Use of self-management apps to support mood or sleep
In total, 41.6% (n = 382) of the sample reported using a self-management app related to mood and/or sleep. Specifically, 24.8% (n = 228) of respondents reported use of an app to monitor or improve mood, and 26.3% (n = 242) reported use of an app to monitor or improve sleep (see Table 2). Of individuals using self-management apps, 23% (n = 88) reported using apps related to both mood and sleep. Daily use of self-management apps was common.
A broad spectrum of apps were nominated in relation to each self-management domain. A total of 110 unique apps were described as being used to monitor or improve mood, however the majority were nominated only once (68.2%, n = 75). Similarly, while 104 apps were named in relation to monitoring or promoting optimal sleep, most sleep apps were nominated only once (73.1%; n = 76).
Evaluation of commonly used self-management apps
The top five apps related to mood were nominated a total of 130 times, with the most popular mood app (Daylio) nominated by 59 respondents. Other commonly nominated mood apps included Bipolar eMoods Tracker (n = 45), iMood Journal (n = 9), Moodpath (n = 9), and Calm (n = 8). The top five sleep-related apps were nominated a total of 112 times, with the most popular app (Fitbit) mentioned 50 times. Other commonly nominated sleep apps included Calm (n = 24), Sleep Cycle (n = 15), Samsung Health (n = 14), and Headspace (n = 9). 25 people reported using the alarm function of the pre-installed clock app to support their sleep—as this a function of the smartphone itself, we chose to exclude it from further analysis.

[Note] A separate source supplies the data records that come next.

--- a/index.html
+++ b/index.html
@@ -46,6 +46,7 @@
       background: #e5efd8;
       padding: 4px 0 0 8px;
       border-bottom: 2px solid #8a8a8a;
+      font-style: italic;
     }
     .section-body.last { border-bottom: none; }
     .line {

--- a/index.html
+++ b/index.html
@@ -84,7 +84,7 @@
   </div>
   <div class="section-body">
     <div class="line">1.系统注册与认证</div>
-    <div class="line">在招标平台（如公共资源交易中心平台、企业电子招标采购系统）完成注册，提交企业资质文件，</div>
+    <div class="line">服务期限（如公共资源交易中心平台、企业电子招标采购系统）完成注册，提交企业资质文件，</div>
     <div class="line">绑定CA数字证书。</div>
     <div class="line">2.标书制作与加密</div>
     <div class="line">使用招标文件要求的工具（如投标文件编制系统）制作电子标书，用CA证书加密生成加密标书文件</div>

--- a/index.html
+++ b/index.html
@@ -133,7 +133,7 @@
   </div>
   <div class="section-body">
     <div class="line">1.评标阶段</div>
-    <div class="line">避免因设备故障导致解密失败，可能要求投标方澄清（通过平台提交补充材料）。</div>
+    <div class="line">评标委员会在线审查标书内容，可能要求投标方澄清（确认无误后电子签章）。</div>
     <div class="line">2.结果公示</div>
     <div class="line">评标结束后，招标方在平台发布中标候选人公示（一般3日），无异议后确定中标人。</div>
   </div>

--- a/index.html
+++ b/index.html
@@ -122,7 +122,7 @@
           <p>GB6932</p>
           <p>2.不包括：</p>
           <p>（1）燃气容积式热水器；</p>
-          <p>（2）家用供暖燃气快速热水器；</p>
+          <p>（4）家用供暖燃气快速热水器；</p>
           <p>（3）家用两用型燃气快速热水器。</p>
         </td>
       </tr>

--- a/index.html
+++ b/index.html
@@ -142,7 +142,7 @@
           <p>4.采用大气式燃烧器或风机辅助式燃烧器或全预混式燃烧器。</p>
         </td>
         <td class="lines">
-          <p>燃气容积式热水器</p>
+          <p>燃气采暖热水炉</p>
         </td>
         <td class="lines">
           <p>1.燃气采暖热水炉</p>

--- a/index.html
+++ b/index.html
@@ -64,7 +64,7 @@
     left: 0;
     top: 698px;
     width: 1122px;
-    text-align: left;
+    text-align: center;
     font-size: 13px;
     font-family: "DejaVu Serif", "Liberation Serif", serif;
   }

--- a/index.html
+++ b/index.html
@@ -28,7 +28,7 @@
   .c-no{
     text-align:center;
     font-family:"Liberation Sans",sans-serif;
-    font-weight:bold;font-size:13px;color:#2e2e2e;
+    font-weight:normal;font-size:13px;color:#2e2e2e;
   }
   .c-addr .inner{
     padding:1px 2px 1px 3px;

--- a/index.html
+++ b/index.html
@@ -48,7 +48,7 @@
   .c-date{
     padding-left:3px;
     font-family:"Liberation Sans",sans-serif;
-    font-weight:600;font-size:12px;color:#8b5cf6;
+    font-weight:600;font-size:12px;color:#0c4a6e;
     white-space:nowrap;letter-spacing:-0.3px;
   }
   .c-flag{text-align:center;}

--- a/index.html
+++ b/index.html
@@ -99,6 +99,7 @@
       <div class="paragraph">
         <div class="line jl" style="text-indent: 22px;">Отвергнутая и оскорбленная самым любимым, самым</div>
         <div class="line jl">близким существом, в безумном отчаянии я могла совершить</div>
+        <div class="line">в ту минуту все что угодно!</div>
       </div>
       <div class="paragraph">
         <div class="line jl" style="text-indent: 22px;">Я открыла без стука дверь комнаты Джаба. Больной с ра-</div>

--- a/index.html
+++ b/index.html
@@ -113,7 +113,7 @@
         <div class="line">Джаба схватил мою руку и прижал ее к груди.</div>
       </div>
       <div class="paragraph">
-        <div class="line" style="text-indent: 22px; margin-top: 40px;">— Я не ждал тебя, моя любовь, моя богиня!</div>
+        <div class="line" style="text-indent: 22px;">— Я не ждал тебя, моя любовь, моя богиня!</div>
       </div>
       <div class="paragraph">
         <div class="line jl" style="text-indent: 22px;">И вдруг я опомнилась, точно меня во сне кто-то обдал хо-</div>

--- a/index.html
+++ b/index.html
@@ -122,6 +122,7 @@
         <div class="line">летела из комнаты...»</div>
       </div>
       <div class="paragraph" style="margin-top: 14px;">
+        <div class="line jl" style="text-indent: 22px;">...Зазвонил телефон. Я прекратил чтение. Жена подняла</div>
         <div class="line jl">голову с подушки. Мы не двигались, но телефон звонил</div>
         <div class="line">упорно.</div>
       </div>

As one app (Calm) appeared in the top five most commonly nominated apps in relation to both mood and sleep self-management, a final set of nine apps was evaluated using the MIND framework. The summary below highlights trends across the reviewed apps. For a full description of reviewed apps according to the 105 framework questions, see Additional file 2. To provide readers with an accessible, brief overview of findings, key characteristics of the nine reviewed apps are also presented in Table 3.
Origin and accessibility
At the time of this analysis, all reviewed mood and sleep apps were available on both the Apple iOS and Google Play stores, and had been updated in the last 180 days—a metric associated with user satisfaction and safety (Wisniewski et al. 2019). Reviewed apps appeared to be popular, with an average rating of 4.6/5 on the iOS store. All reviewed apps were commercial; no developers were affiliated with university, healthcare, or government organizations. All but one app was free to download, although the majority (n = 8) required in-app purchases to access all content. Only a small proportion of apps (n = 2) required a continuous internet connection. All apps were available in a language other than English, and the majority (n = 6) had one or more accessibility features (e.g., adjustable text size or text-to-voice).
Inputs and outputs
Reviewed mood and sleep self-management apps most commonly collected user-input data via surveys (n = 7) and diaries (n = 7). Few (n = 3) received data from external devices (e.g., wearables). App outputs typically included notifications (n = 9) or graphs of data (n = 8); few had the option to share information to the user’s social network (n = 4) or contained a link to formal care or coaching (n = 1).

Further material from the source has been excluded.